T. Rybak’s Pothole Confidential: My Life as Mayor of Minneapolis(University of Minnesota Press) isn’t exactly a bill of goods but it does bear taking with several grains of salt.
As concerns a political memoir, Pothole Confidential generally passes muster — innocuous, fairly interesting and often entertaining. The writing style is fluid, personably engaging and without benefit of an editor, since there’s no such credit.
The neatly crafted narrative, from charming remembrance of his youth, conversationally seguing into and through his terms in office, up to the warmly wrapped-up afterword, makes for fine reading. Not to mention lively chatter over wine and cheese at dinner parties among the left-wing or right.

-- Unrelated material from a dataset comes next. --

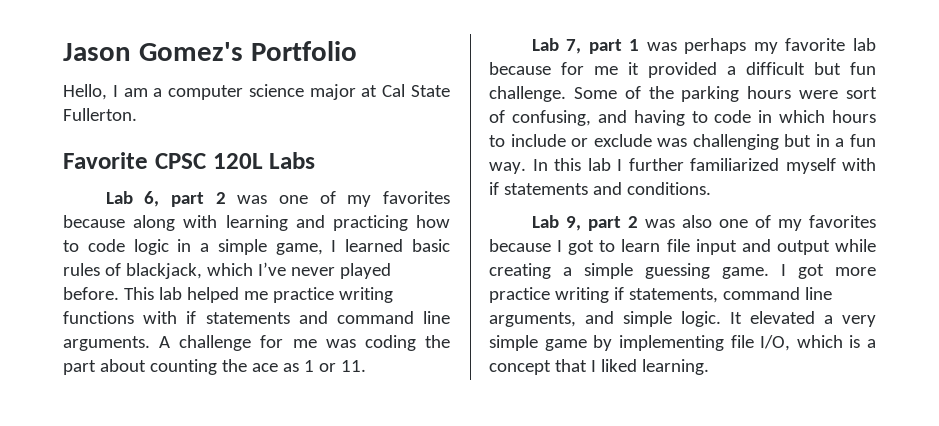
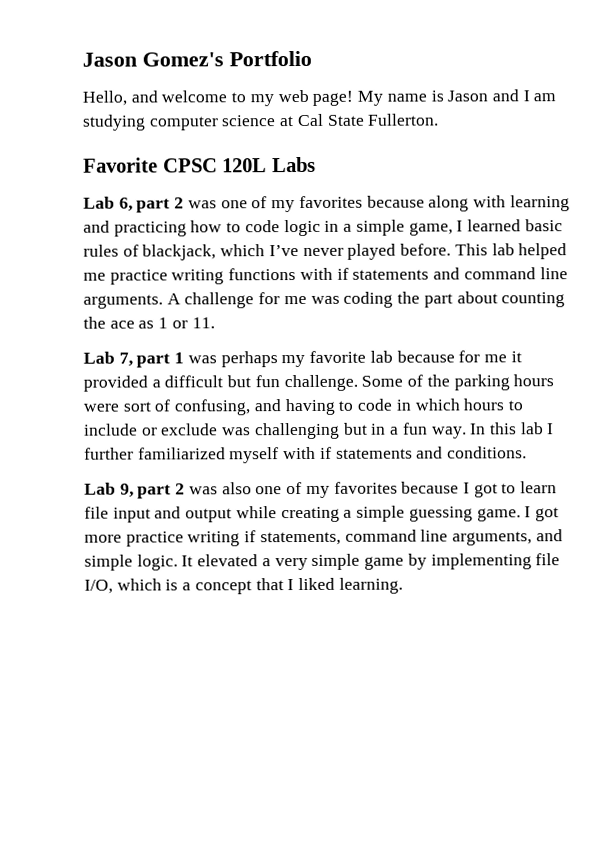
- Hello, I am a computer science major at Cal State Fullerton.
+ Hello, and welcome to my web page! My name is Jason and I am studying computer science at Cal State Fullerton.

But those who were around for his tenure, particularly Black readers, will have difficulty reconciling a few things here with the reality of that day.
Point in case, the overall tone regarding Minneapolis minorities is: “Communities of color, especially African Americans, complained about inequity in policing, a concern I shared and still believe has a lot of merit… ”
To hear the author tell it in several chapters, he had then, has now, and presumably will always have an abiding concern for the well-being of underdog, inner-city African Americans.
This would fly a lot better save some key considerations. He brought on board his administration Kinshasha Kambui, highly regarded throughout the Black Twin Cities — pointedly North Minneapolis, where City Hall’s and the MPD’s most profound disconnect with this community was a glaring issue — as community liaison.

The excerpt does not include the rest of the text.